Everyone knows that IT is an industry that’s always pushing forwards. With IT becoming an increasingly diversified space, it’s important to manage the breadth of your skills as well as the depth.

While, as a mentor, you’ll always have your specialist areas, you should try to make some time to keep yourself abreast of developments happening outside of your specialisation. Of course, how you achieve this is entirely up to you and will depend a lot on your personal style of time management as well how much time you can spare/would like to spare for learning.

That being said, if there’s an area that you’re unfamiliar with but are fascinated by, then we’d strongly encourage you to find the time to study it. It might seem like a frivolous use of time if it’s not directly related to your specialist field but the more aware you are of broader developments in the IT space, the easier it will be when your mentee starts asking questions.

3. Be Prepared to Learn New Things

With all that in mind, there will also come times when you have to hit the books yourself. Think of your mentee as, more or less, a beginner. They might have some grounding in the broad concepts or even some specialist experience of their own, but they likely won’t have the same strong foundations on which to learn. This means that it’s far easier for you to dive into a new topic and relay that information back to them than it might be for them to start from scratch.

Keep in mind that any time you devote to improving your existing skills isn’t just going towards this one mentee. The chances are that if one mentee is looking to learn more about a topic then that will be indicative of a trend. The more you learn, the more prepared you are next time someone asks you that same question.

Not All IT Mentoring Tips Will Work For You

This last point is less IT-focused and more a broad principle of teaching, but it’s so important we figured we throw it in here nonetheless. We said earlier that there’s lots of bad IT mentoring advice out there, but now we want to go further and say that even the good advice isn’t always good advice for you.
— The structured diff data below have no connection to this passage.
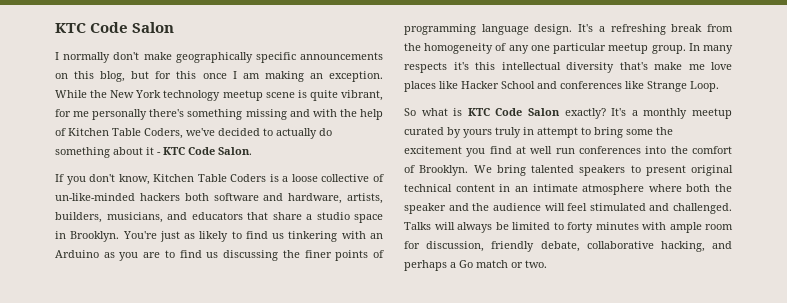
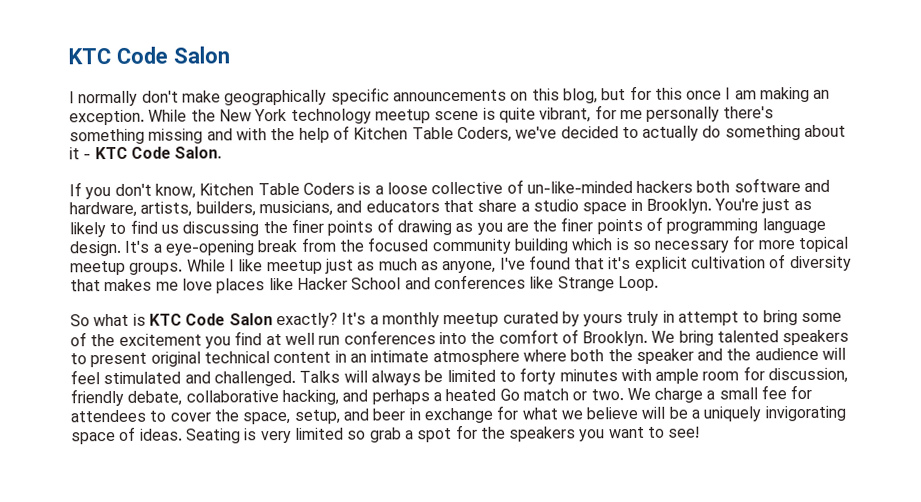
- You're just as likely to find us tinkering with an Arduino as you are to find us discussing the finer points of programming language design.
+ You're just as likely to find us discussing the finer points of drawing as you are the finer points of programming language design.
- It's a refreshing break from the homogeneity of any one particular meetup group. In many respects it's this intellectual diversity that's make me love places like Hacker School and conferences like Strange Loop.
+ It's a eye-opening break from the focused community building which is so necessary for more topical meetup groups. While I like meetup just as much as anyone, I've found that it's explicit cultivation of diversity that makes me love places like Hacker School and conferences like Strange Loop.
- It's a monthly meetup curated by yours truly in attempt to bring some the excitement you find at well run conferences into the comfort of Brooklyn.
+ It's a monthly meetup curated by yours truly in attempt to bring some of the excitement you find at well run conferences into the comfort of Brooklyn.
- Talks will always be limited to forty minutes with ample room for discussion, friendly debate, collaborative hacking, and perhaps a Go match or two.
+ Talks will always be limited to forty minutes with ample room for discussion, friendly debate, collaborative hacking, and perhaps a heated Go match or two.
+ We charge a small fee for attendees to cover the space, setup, and beer in exchange for what we believe will be a uniquely invigorating space of ideas. Seating is very limited so grab a spot for the speakers you want to see!

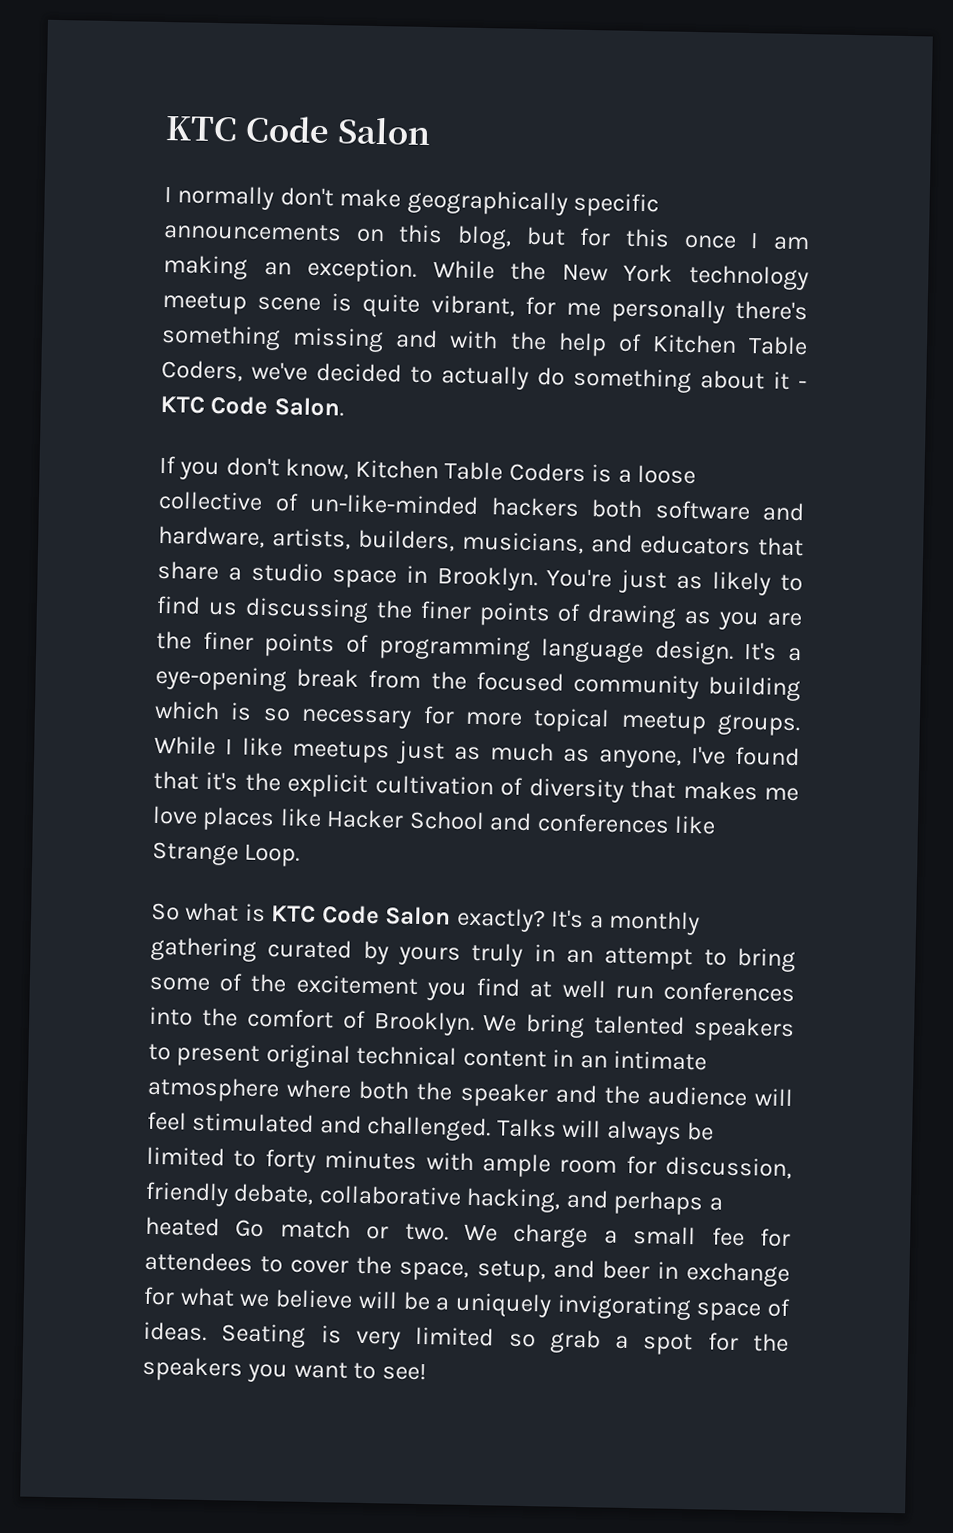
- While I like meetup just as much as anyone, I've found that it's explicit cultivation of diversity that makes me love places like Hacker School and conferences like Strange Loop.
+ While I like meetups just as much as anyone, I've found that it's the explicit cultivation of diversity that makes me love places like Hacker School and conferences like Strange Loop.
- It's a monthly meetup curated by yours truly in attempt to bring some of the excitement you find at well run conferences into the comfort of Brooklyn.
+ It's a monthly gathering curated by yours truly in an attempt to bring some of the excitement you find at well run conferences into the comfort of Brooklyn.

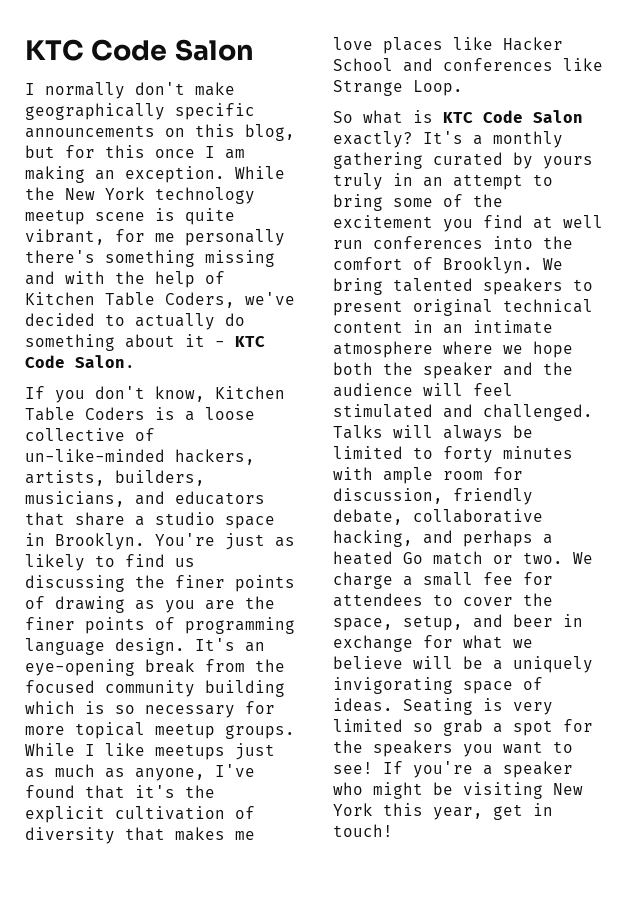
- If you don't know, Kitchen Table Coders is a loose collective of un-like-minded hackers both software and hardware, artists, builders, musicians, and educators that share a studio space in Brooklyn.
+ If you don't know, Kitchen Table Coders is a loose collective of un-like-minded hackers, artists, builders, musicians, and educators that share a studio space in Brooklyn.
- It's a eye-opening break from the focused community building which is so necessary for more topical meetup groups.
+ It's an eye-opening break from the focused community building which is so necessary for more topical meetup groups.
- We bring talented speakers to present original technical content in an intimate atmosphere where both the speaker and the audience will feel stimulated and challenged.
+ We bring talented speakers to present original technical content in an intimate atmosphere where we hope both the speaker and the audience will feel stimulated and challenged.
+ If you're a speaker who might be visiting New York this year, get in touch!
As a mentor, there is never a one-size-fits all solution. Every mentee is different, just as you are different to every other mentor. Learning and growing is a very personal experience and effective mentoring is all about learning to synchronise your styles. All of this to say that you should only ever take IT mentoring advice as just that – advice. You don’t have to follow it and sometimes you’ll be better off forging your own path.

Take a look at any item on this list and you’ll be able to find exceptions. Perhaps your mentee works better when they do most of their own research? Perhaps you won’t have the time to invest in expanding your skillset and you’ll have to rely on your existing breadth.

What’s important is to find the method that works for you and the unique challenges you will face. After all, there’s no one way to be a mentor but the best way is always your way.